Data entries
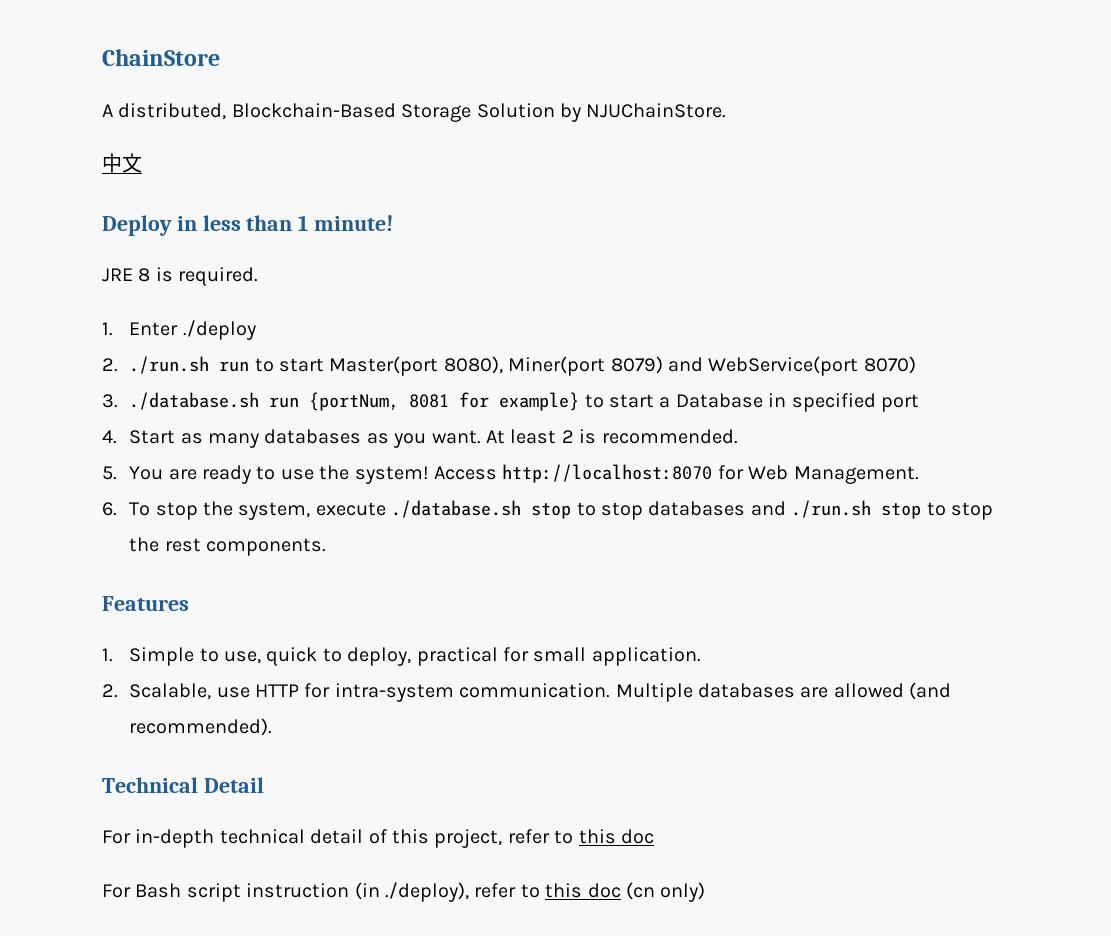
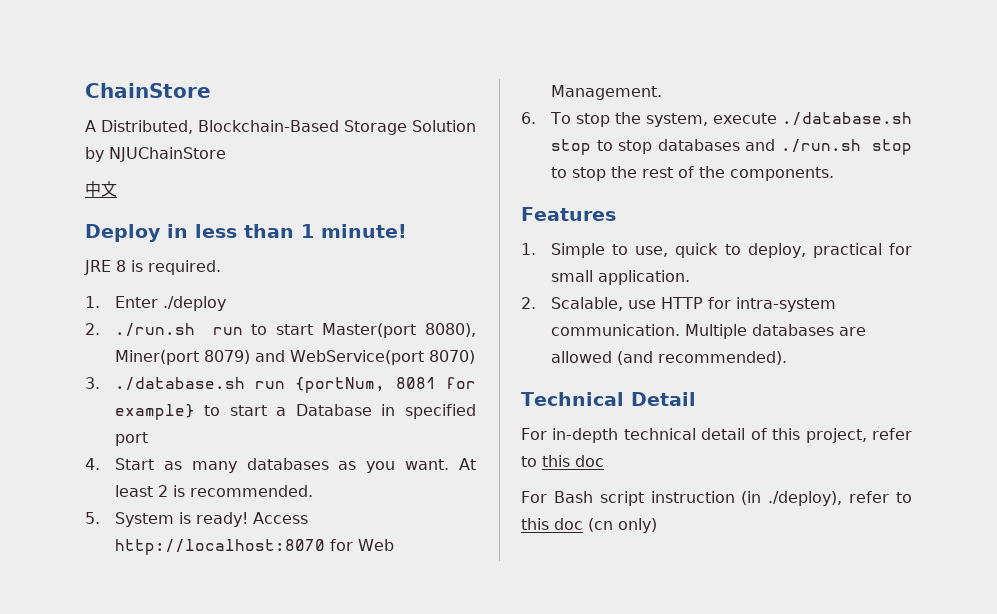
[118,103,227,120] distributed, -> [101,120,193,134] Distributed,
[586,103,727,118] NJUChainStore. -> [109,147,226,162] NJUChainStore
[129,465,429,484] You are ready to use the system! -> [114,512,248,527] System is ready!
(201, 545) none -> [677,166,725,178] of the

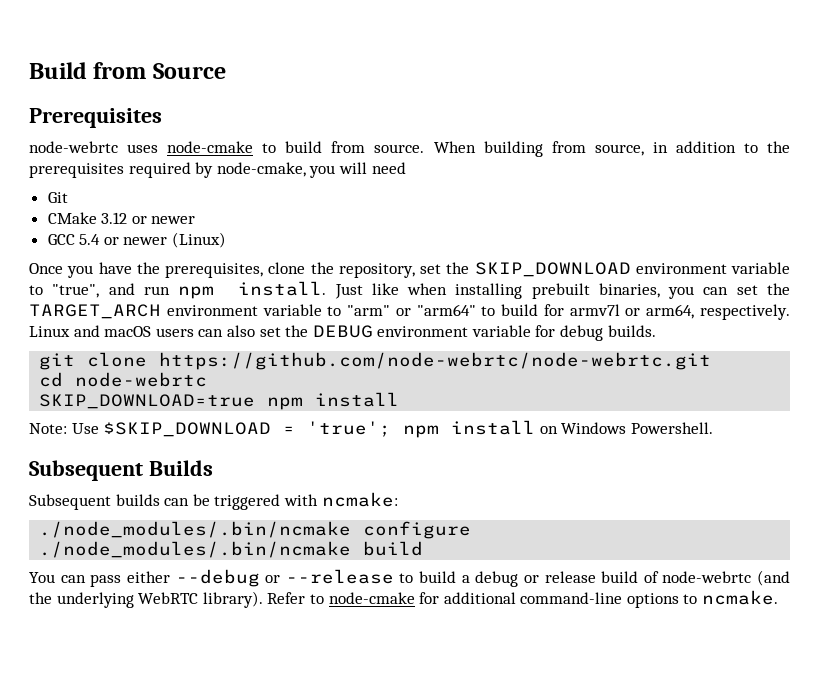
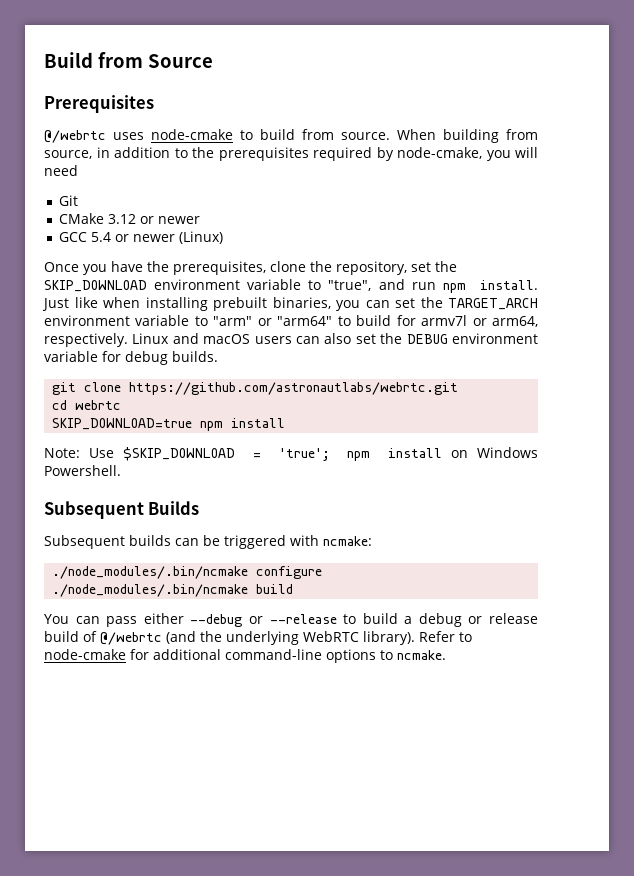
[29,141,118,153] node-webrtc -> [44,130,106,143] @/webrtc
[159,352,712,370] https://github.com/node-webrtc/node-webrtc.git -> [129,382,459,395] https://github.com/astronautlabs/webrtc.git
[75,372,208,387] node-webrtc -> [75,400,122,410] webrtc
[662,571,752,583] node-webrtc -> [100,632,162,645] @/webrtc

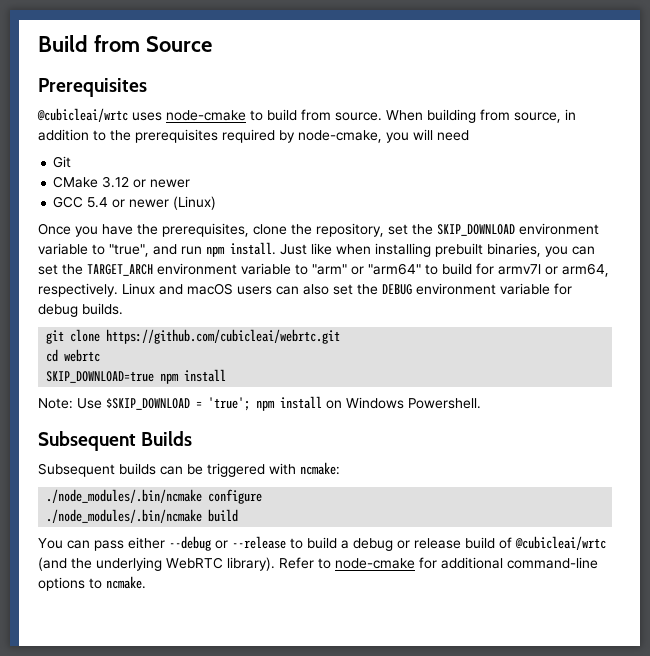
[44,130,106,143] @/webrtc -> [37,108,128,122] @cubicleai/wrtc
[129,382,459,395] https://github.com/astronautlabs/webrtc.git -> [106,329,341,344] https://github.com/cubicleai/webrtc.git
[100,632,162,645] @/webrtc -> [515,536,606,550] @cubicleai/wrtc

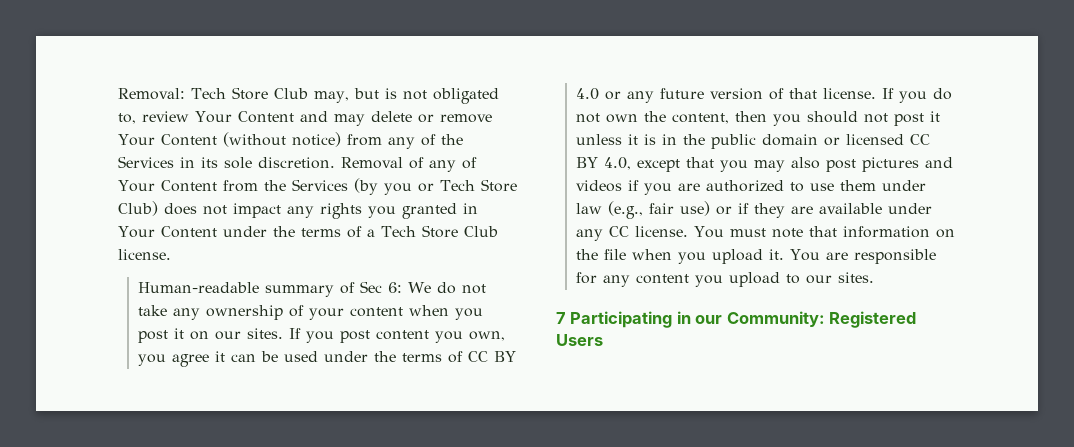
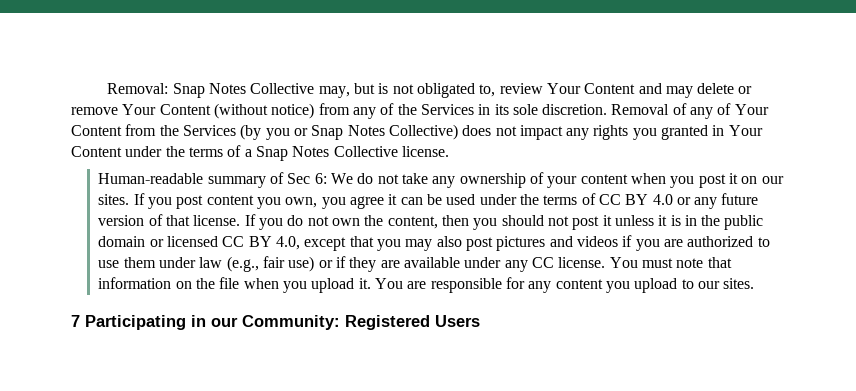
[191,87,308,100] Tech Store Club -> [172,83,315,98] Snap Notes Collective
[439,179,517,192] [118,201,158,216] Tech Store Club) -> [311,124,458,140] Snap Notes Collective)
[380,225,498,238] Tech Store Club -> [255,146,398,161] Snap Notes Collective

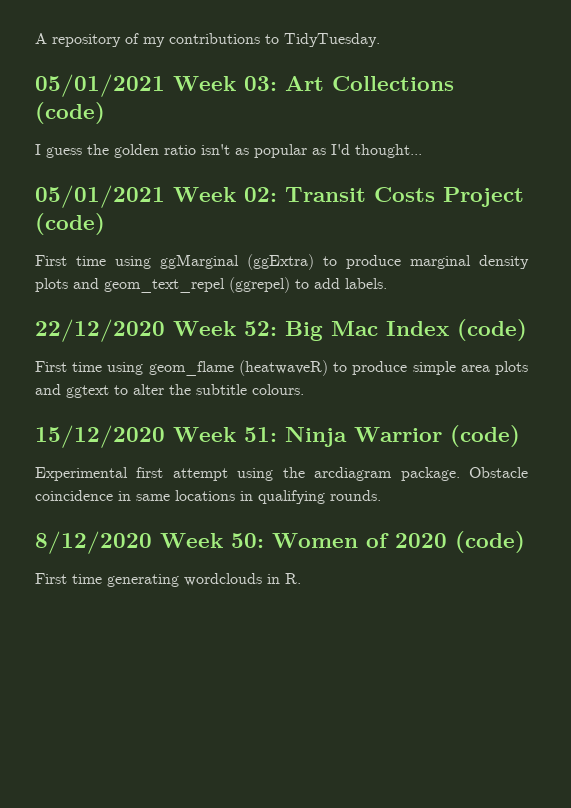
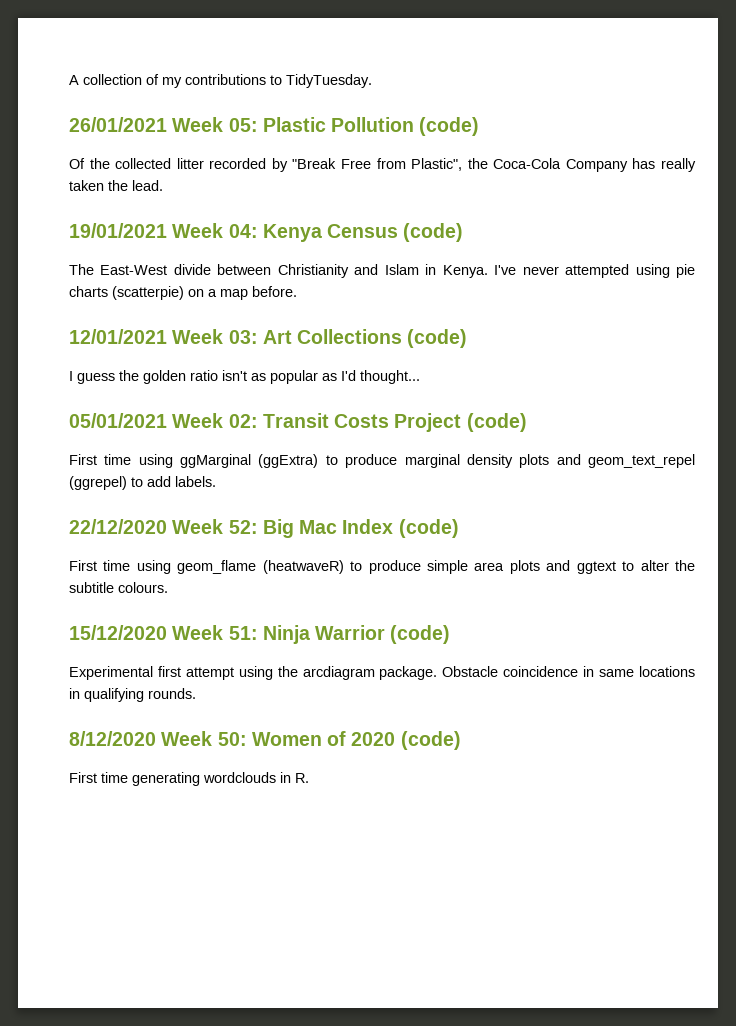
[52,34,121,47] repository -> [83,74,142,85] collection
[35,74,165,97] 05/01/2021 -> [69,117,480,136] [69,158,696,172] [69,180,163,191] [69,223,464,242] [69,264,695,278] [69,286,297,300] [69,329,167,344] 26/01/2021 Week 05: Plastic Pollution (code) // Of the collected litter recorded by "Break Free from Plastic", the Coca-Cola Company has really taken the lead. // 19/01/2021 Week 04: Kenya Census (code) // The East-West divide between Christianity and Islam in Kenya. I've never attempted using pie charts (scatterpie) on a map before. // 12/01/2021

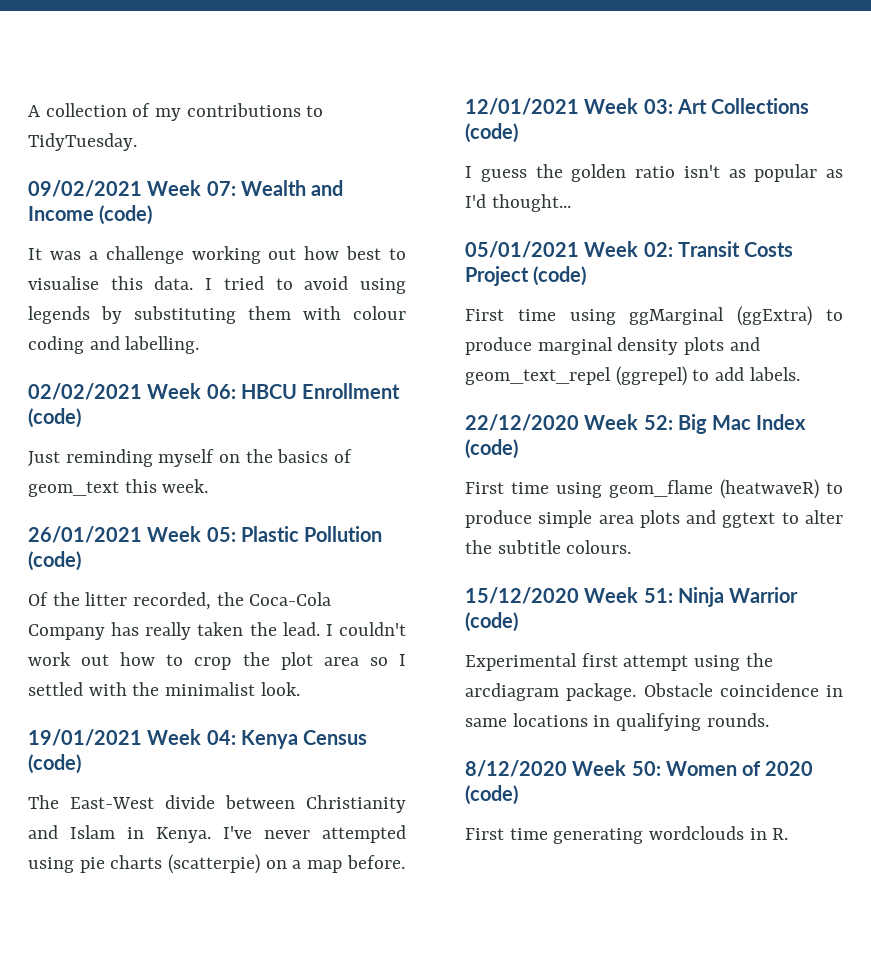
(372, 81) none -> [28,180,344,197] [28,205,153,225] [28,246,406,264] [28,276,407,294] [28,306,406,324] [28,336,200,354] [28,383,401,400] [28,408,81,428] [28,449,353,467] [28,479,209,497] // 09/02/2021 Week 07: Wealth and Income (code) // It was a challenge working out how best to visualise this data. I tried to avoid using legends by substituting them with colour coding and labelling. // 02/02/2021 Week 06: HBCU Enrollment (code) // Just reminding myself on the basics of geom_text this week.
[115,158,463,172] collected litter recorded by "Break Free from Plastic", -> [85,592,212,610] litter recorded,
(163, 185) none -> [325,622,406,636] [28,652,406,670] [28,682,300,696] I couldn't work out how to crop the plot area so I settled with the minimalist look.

ABOUT THIS TASK:
Using the data above, show each line where "astronautlabs" occurs.

FINAL ANSWER:
[159,352,712,370] https://github.com/node-webrtc/node-webrtc.git -> [129,382,459,395] https://github.com/astronautlabs/webrtc.git
[129,382,459,395] https://github.com/astronautlabs/webrtc.git -> [106,329,341,344] https://github.com/cubicleai/webrtc.git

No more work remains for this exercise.